Author(s): Ilgiz F. Minkhanov (corresponding author) [1,*]; Vladislav V. Chalin ; Aidar R. Tazeev ; Alexander V. Bolotov ; Irek I. Mukhamatdinov ; Sergey A. Sitnov ; Alexey V. Vakhin ; Mikhail A. Varfolomeev (corresponding author) [1,*]; Sergey I. Kudryashov ; Igor S. Afanasiev ; Alexey V. Solovyev ; Georgiy V. Sansiev ; Dmitry A. Antonenko ; Kirill A. Dubrovin ; Iaroslav O. Simakov 
World experience shows that the most widespread and effective methods for development of extra-viscous oil (EVO) reservoirs are thermal, namely steam-thermal treatment (STT). However, this technology has several drawbacks, which reduce its technical and economic efficiency. The main disadvantages of STT are high cost of steam generation and greenhouse gas emissions during its production, rapid watering of the reservoir, while the produced oil after cooling still has high viscosity and density, which complicates its further treatment and transportation.
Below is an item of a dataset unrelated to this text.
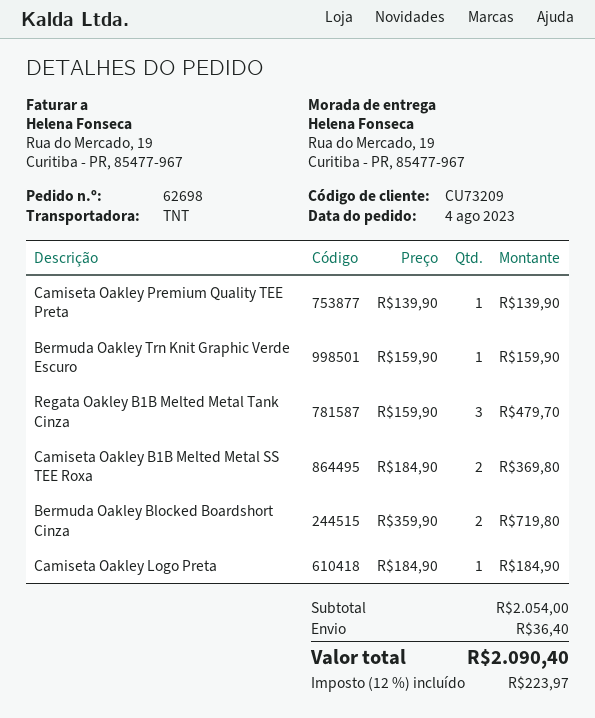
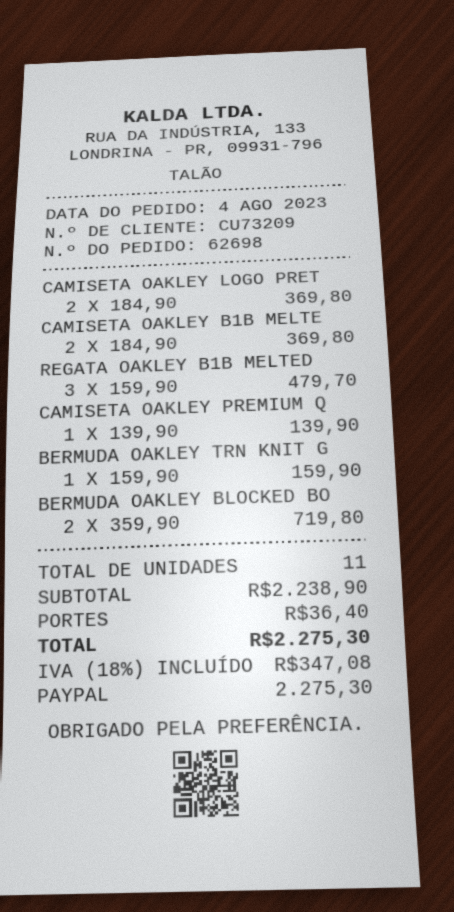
Camiseta Oakley Logo Preta: 1 x 184.90 = 184.90 -> 2 x 184.90 = 369.80
subtotal: 2054.00 -> 2238.90
tax: 12% = 223.97 -> 18% = 347.08
total: 2090.40 -> 2275.30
In work , various variants of EVO development using thermal methods were considered. This included the authors’ conducted experiments on unextracted rock, where hot water at 100 °C was used as the working agent. However, due to high oil viscosity (600,000 cP), no oil displacement was observed.
A comparison of the methods of EVO extraction is presented in work . During the work three experiments were carried out: displacement with water, exposure with hot water, and steam. In contrast to the first and second experiments, steam injection demonstrated efficiency, with a displacement rate of 13.4% (no oil displacement was observed in the first and second experiments) [3,4].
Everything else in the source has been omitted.